Work order: Without any images, write the data out exactly as it appears.

[Exercise data Boundary: Start]

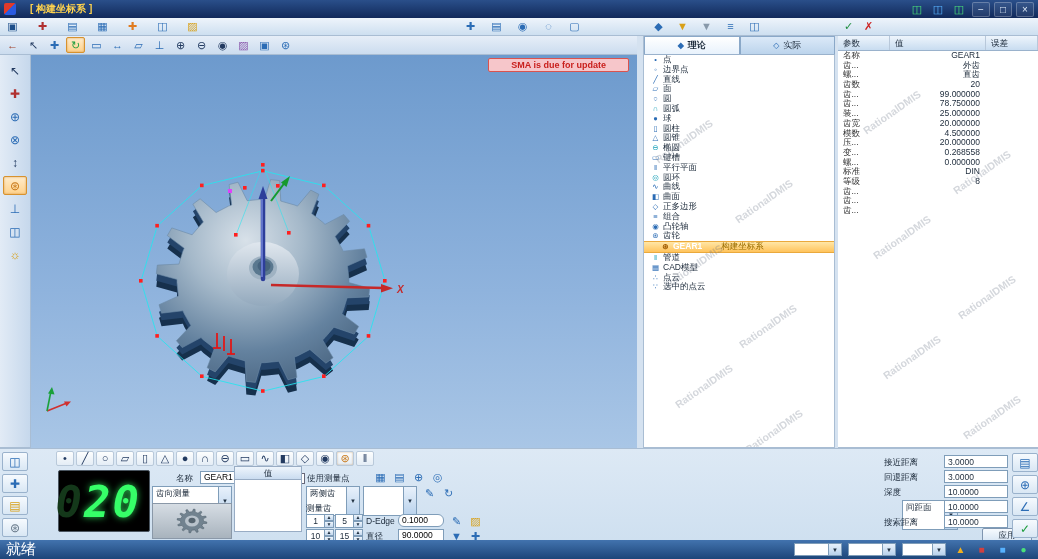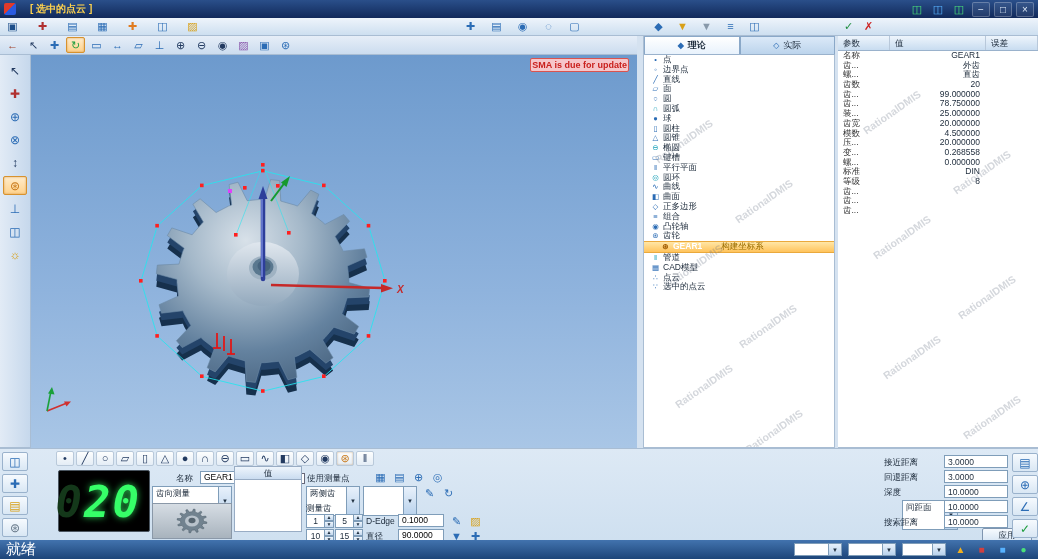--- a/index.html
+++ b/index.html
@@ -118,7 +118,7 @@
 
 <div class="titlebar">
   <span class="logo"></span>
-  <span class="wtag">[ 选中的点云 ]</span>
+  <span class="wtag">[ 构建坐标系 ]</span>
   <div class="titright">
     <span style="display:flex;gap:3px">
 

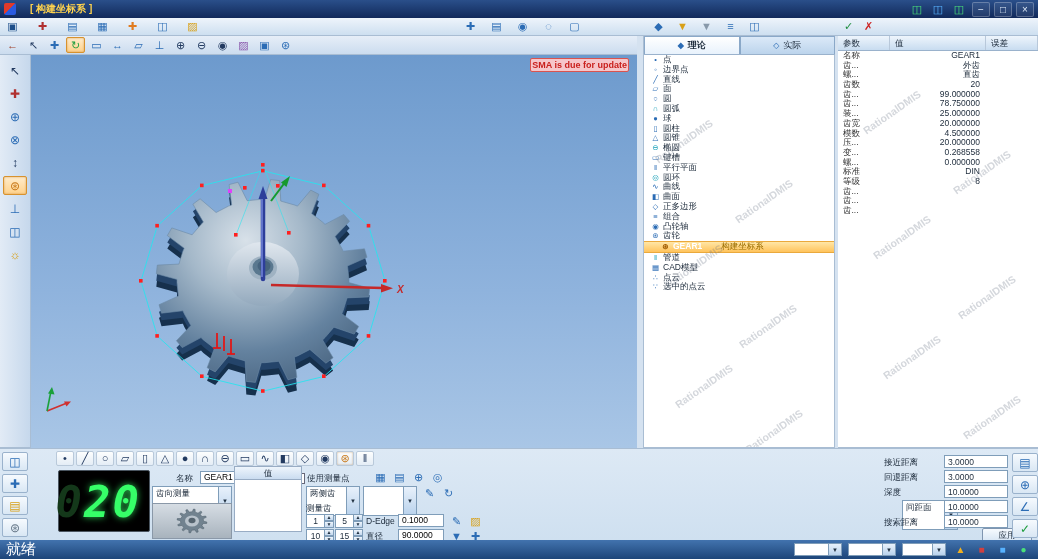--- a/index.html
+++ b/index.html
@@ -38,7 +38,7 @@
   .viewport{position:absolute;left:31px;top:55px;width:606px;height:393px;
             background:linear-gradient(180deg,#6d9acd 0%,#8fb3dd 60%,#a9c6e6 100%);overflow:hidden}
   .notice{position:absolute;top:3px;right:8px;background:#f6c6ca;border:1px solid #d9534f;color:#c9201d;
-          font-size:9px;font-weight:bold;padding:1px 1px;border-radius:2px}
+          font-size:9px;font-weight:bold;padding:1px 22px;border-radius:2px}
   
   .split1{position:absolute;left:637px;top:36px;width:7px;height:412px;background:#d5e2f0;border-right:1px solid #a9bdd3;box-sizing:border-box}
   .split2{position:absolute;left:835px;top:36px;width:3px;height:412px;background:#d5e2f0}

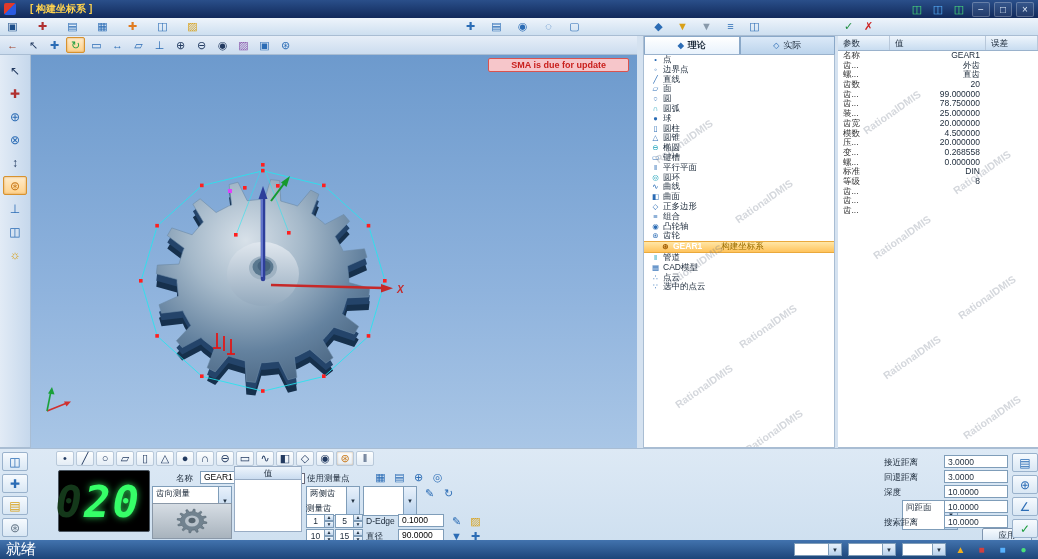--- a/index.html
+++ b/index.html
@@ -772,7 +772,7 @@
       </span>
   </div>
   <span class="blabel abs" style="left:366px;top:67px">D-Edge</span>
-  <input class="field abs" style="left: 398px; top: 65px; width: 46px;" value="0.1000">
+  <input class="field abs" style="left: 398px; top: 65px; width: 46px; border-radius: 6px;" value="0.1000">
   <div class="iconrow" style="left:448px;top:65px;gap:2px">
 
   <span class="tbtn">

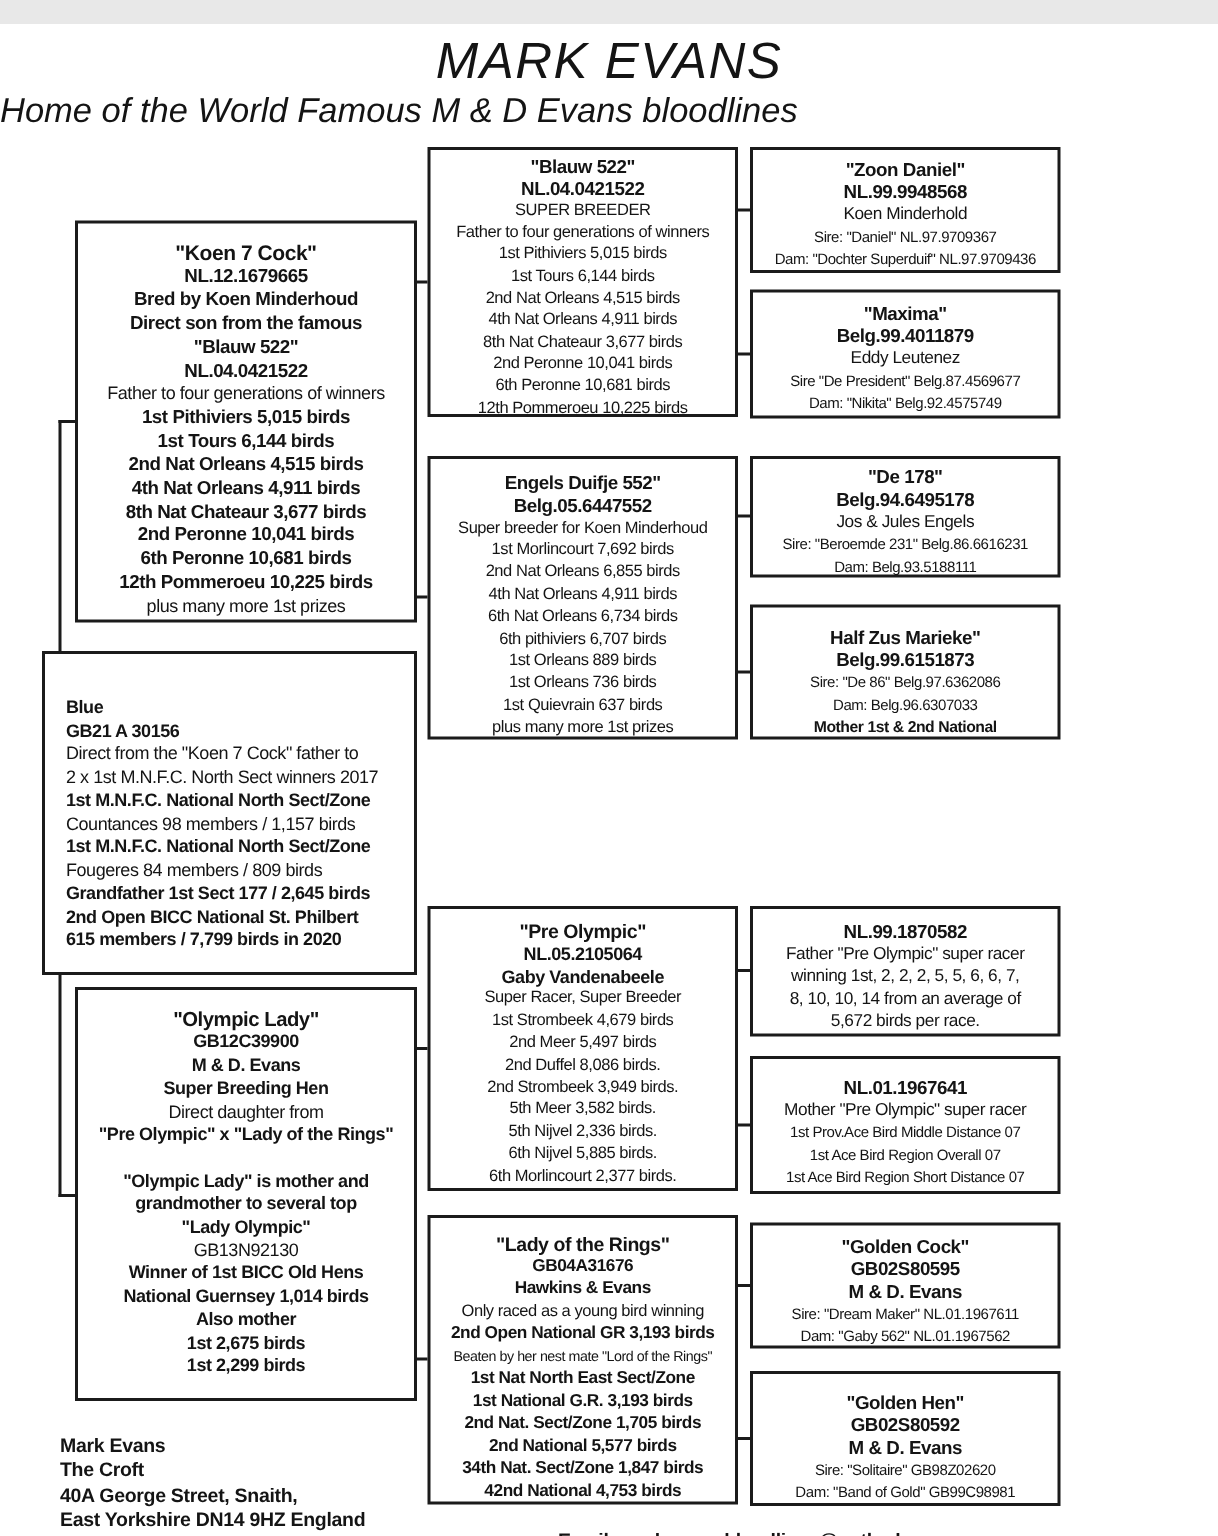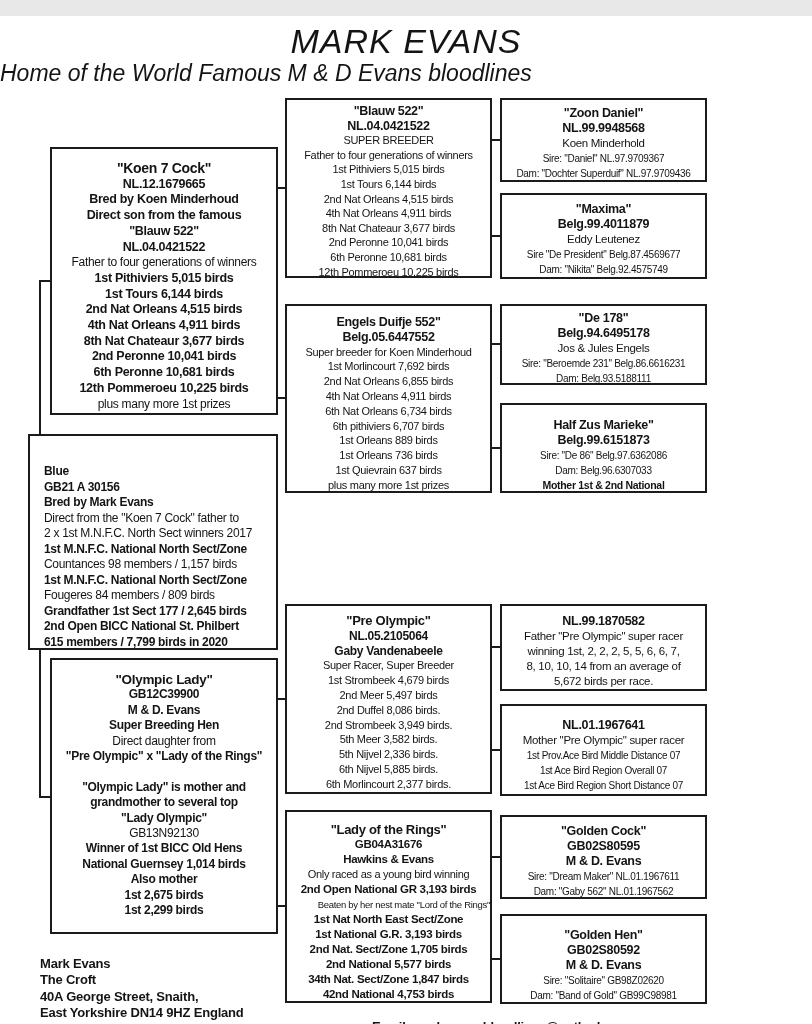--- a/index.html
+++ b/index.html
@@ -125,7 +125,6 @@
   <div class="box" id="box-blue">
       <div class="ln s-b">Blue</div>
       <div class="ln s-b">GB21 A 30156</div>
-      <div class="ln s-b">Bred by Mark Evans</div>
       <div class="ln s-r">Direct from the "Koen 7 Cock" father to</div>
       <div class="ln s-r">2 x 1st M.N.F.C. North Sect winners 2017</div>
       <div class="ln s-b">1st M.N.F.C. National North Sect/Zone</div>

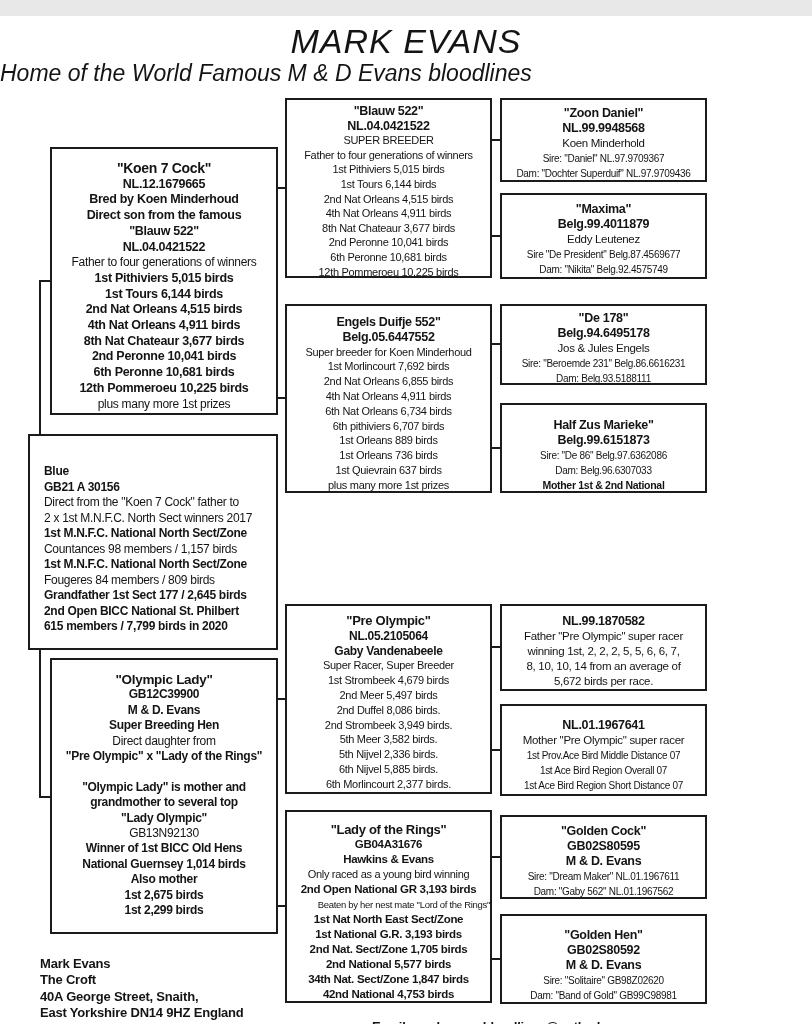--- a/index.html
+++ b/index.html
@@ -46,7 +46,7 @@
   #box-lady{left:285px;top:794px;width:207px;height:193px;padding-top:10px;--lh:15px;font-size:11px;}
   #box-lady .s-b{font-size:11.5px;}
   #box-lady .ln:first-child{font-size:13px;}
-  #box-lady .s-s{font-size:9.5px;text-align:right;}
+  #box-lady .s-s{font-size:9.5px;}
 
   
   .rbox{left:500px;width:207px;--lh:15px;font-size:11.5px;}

[Exercise data Boundary: End]

Answer section:
--- a/index.html
+++ b/index.html
@@ -118,7 +118,7 @@
 
 <div class="titlebar">
   <span class="logo"></span>
-  <span class="wtag">[ 选中的点云 ]</span>
+  <span class="wtag">[ 构建坐标系 ]</span>
   <div class="titright">
     <span style="display:flex;gap:3px">
 

--- a/index.html
+++ b/index.html
@@ -38,7 +38,7 @@
   .viewport{position:absolute;left:31px;top:55px;width:606px;height:393px;
             background:linear-gradient(180deg,#6d9acd 0%,#8fb3dd 60%,#a9c6e6 100%);overflow:hidden}
   .notice{position:absolute;top:3px;right:8px;background:#f6c6ca;border:1px solid #d9534f;color:#c9201d;
-          font-size:9px;font-weight:bold;padding:1px 1px;border-radius:2px}
+          font-size:9px;font-weight:bold;padding:1px 22px;border-radius:2px}
   
   .split1{position:absolute;left:637px;top:36px;width:7px;height:412px;background:#d5e2f0;border-right:1px solid #a9bdd3;box-sizing:border-box}
   .split2{position:absolute;left:835px;top:36px;width:3px;height:412px;background:#d5e2f0}

--- a/index.html
+++ b/index.html
@@ -772,7 +772,7 @@
       </span>
   </div>
   <span class="blabel abs" style="left:366px;top:67px">D-Edge</span>
-  <input class="field abs" style="left: 398px; top: 65px; width: 46px;" value="0.1000">
+  <input class="field abs" style="left: 398px; top: 65px; width: 46px; border-radius: 6px;" value="0.1000">
   <div class="iconrow" style="left:448px;top:65px;gap:2px">
 
   <span class="tbtn">

--- a/index.html
+++ b/index.html
@@ -125,7 +125,6 @@
   <div class="box" id="box-blue">
       <div class="ln s-b">Blue</div>
       <div class="ln s-b">GB21 A 30156</div>
-      <div class="ln s-b">Bred by Mark Evans</div>
       <div class="ln s-r">Direct from the "Koen 7 Cock" father to</div>
       <div class="ln s-r">2 x 1st M.N.F.C. North Sect winners 2017</div>
       <div class="ln s-b">1st M.N.F.C. National North Sect/Zone</div>

--- a/index.html
+++ b/index.html
@@ -46,7 +46,7 @@
   #box-lady{left:285px;top:794px;width:207px;height:193px;padding-top:10px;--lh:15px;font-size:11px;}
   #box-lady .s-b{font-size:11.5px;}
   #box-lady .ln:first-child{font-size:13px;}
-  #box-lady .s-s{font-size:9.5px;text-align:right;}
+  #box-lady .s-s{font-size:9.5px;}
 
   
   .rbox{left:500px;width:207px;--lh:15px;font-size:11.5px;}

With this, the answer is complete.